I often read fantasy novels, as I love how imaginative and creative these new worlds, beings and laws are and this novel didn’t disappoint. It was a gripping read, filled with masses of inner and outer conflict entwined with religion, identity and coming of age.
Claire is at the centre of all it. She discovers a growing darkness around her in ethereal visions that reiterate that her enemies are always with her; they’re inescapable. She will have to confront the demons and herself.
She has to change in order to overcome the evil and become something greater, the person she was meant to be.
My favourite fantasy and supernatural novels always have a female protagonist, as authors tend to highlight through many layers of symbolism the power that their female character holds. It’s very empowering for young women especially to have strong female role models to aspire to and learn valuable morals from.
The mythical country Aztlan is meant to in the south of the United States. It’s cohesive and intriguing. Claire is the descendant of an indigenous natural physic and healer, but she wants a conventional, modern life. Her mother’s power lives within her, but when Claire was a child, her mother was murdered for her abilities so Claire has turned her back on her own.

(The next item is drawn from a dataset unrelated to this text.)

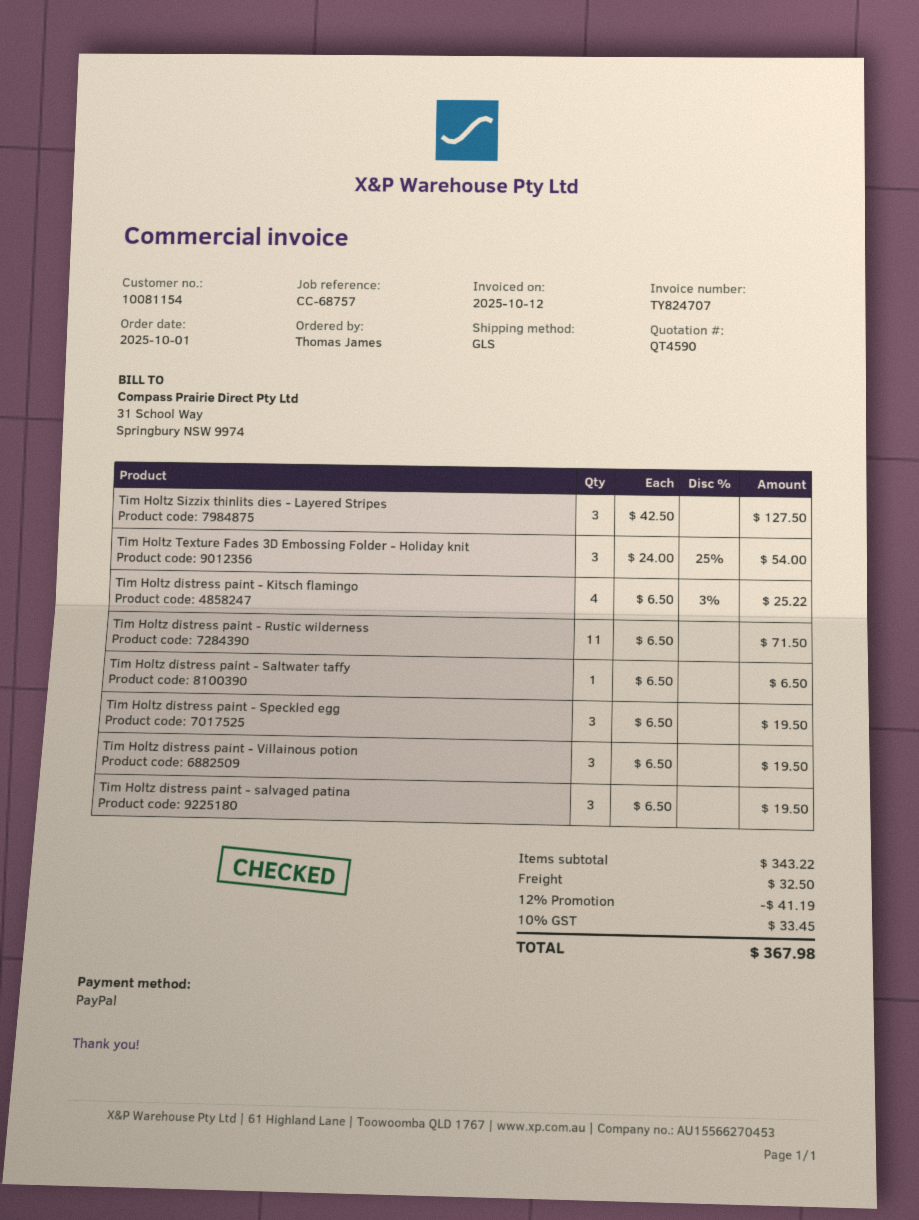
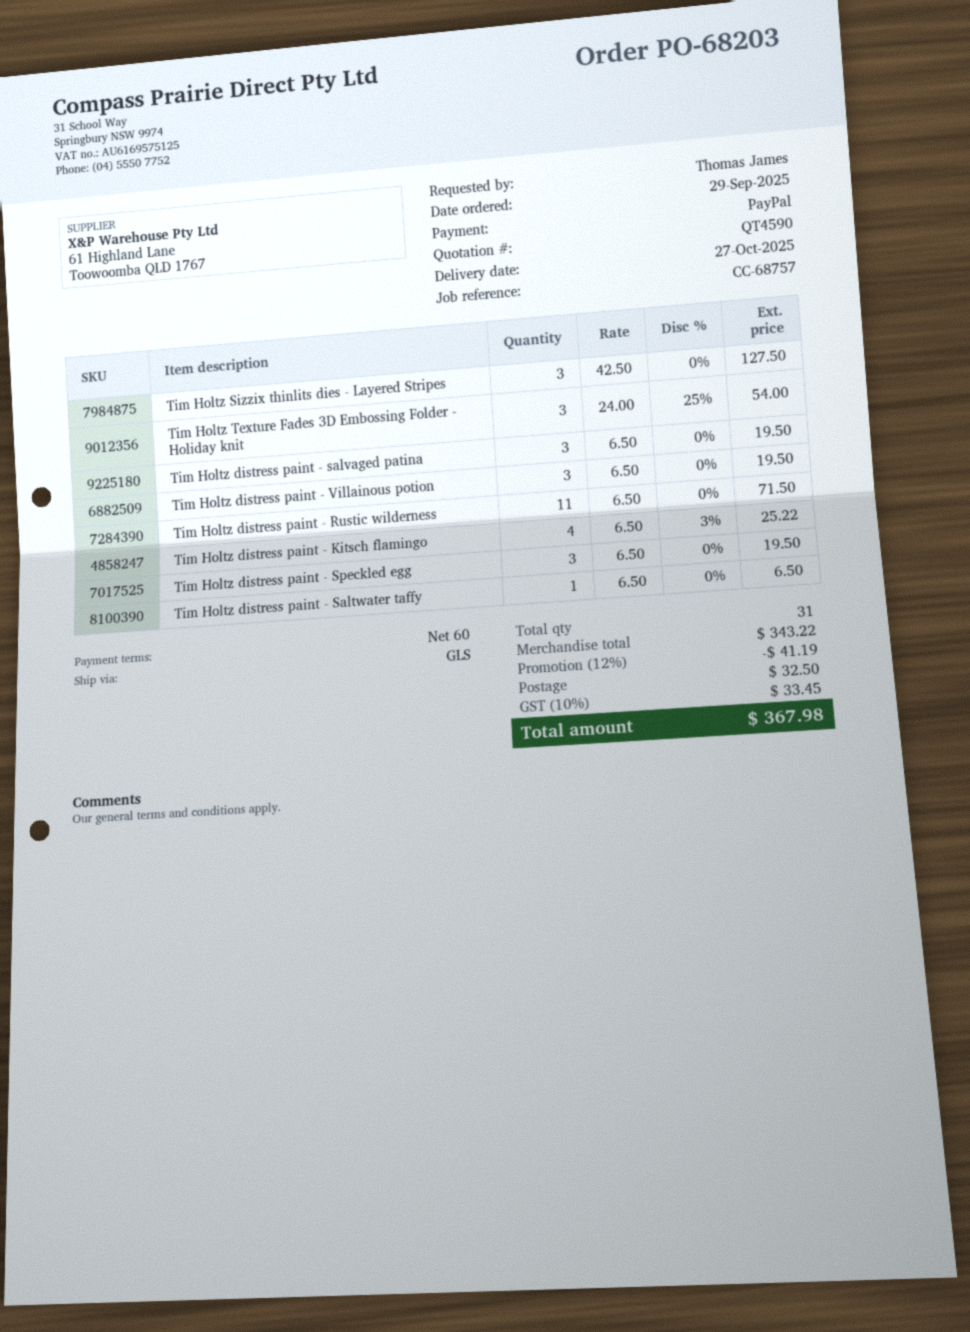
order date: 2025-10-01 -> 2025-09-29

A strong characteristic of this genre is the mother and daughter relationship. Claire’s mother, a powerful and able woman is murdered when Claire is a child, but as Claire comes into adulthood she transforms into the powerful figure that her mother was.
Another strong theme within the text is religion. Evil seeps into the patriarchal church, where most of Claire’s patients from the mental health facility attend. Claire is an outsider, her faith is placed in something bigger than the church. She contests the evil blurring into the church, but in doing so she puts herself at great peril.
As a writer and reader of fantasy fiction, I appreciate and enjoyed discovering this new world. It was a good read and I’m grateful to Blackthorn Book Tours for including me in this tour. If you enjoy this genre, then definitely add this to your list.
About the author:
Paul DeBlassie is a psychologist and writer living in his native New Mexico. A member of the Depth Psychology Alliance, the Transpersonal Psychology Association, and the International Association for Relational Psychoanalysis and Psychotherapy, he has for over thirty years treated survivors of the dark side of religion.